まあ、そもそもオレとゲッコー・モリアを捕まえる強さを持ってる海兵なんて片手で数える程度だが、オレと同じ転生者もいるみたいだし。
そこは五分五分か?
「キシシシ、お前は誰にも負けねえよアブサロム。そして、オレもカイドウ以外に負けるつもりも殺されるつもりもねえ…!」
「ああ、そうだな。オレもキングの首をへし折り、クイーンのヤツをぶちのめすまで誰かに負けるつもりはない。例え神であろうと…!」
そんなことを話していると「エースは何処にいるんだ!」や「オッサンは知ってるんだろ、教えてくれ!」などバーソロミューに無警戒で近付くルフィに溜め息を吐いてしまった。
「麦わらのルフィ、旅行するなら何処がいい?」
「え?」
いつものようにバーソロミューが呟いた次の瞬間だ。緩やかに突然の問いかけに戸惑うルフィの身体を捉えようとしていた肉球の生えた右手を、膨大な〝覇王色の覇気〟を纏ってゲッコー・モリアは弾き上げた。

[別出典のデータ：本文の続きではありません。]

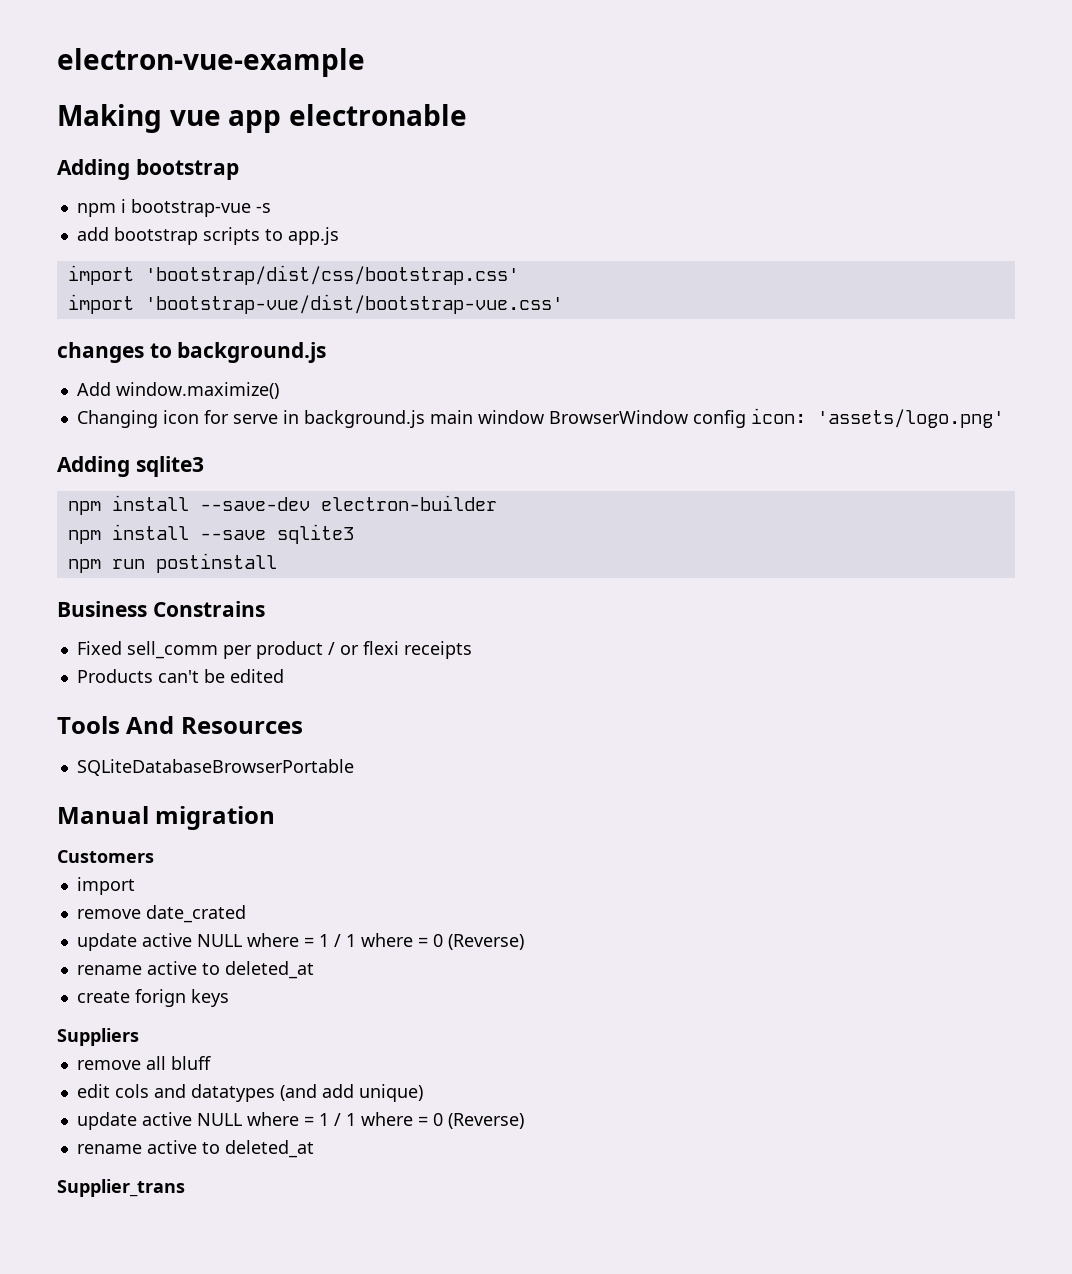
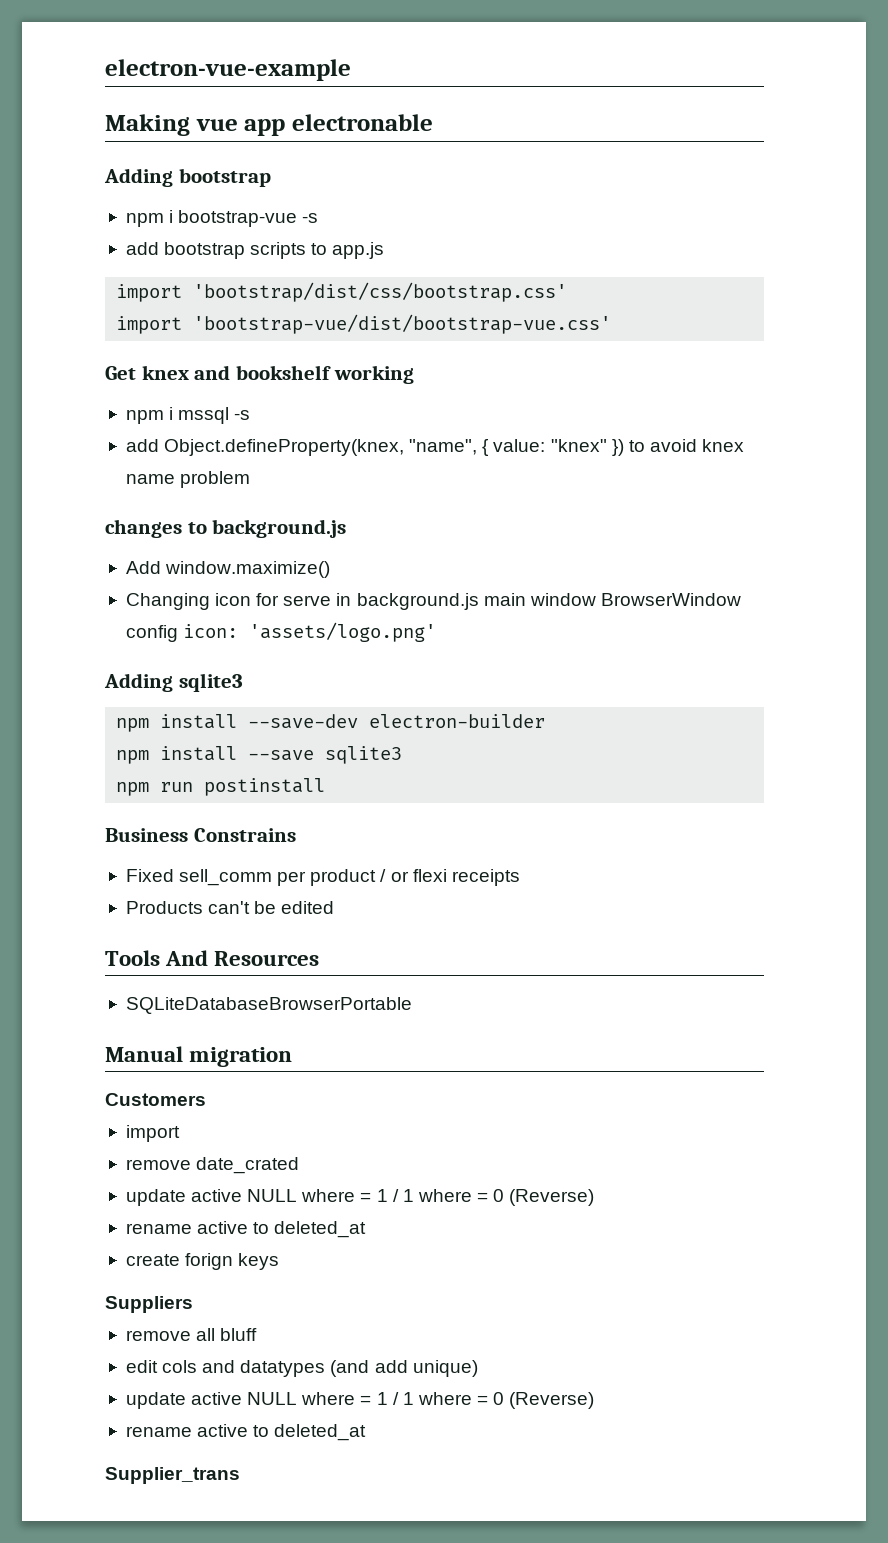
(563, 304) none -> [105,365,414,384] [125,407,251,424] [125,439,745,456] [125,471,251,488] // Get knex and bookshelf working // npm i mssql -s // add Object.defineProperty(knex, "name", { value: "knex" }) to avoid knex name problem

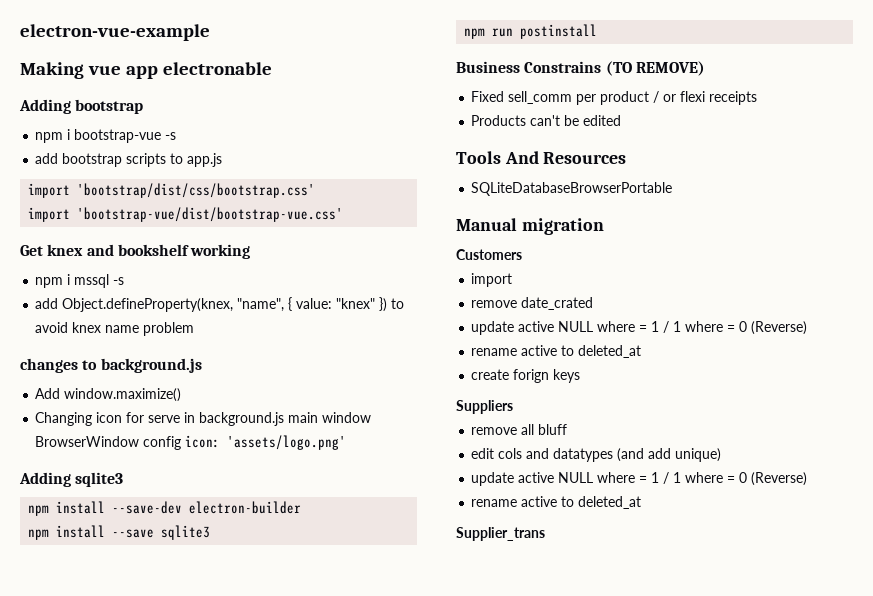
(296, 835) none -> [605,61,705,76] (TO REMOVE)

「おい、言ったはずだぞ暴君。コイツはオレの娘の開く茶会に遊びに来てる大事な客だ。そいつを分かってて攻撃するって事は死ぬ覚悟は出来てるんだろうなァ!?」
「オレと戦うつもりか、ゲッコー・モリア」
「たかが国一つ潰した程度のカスが、
そう言ってゲッコー・モリアは嗤った。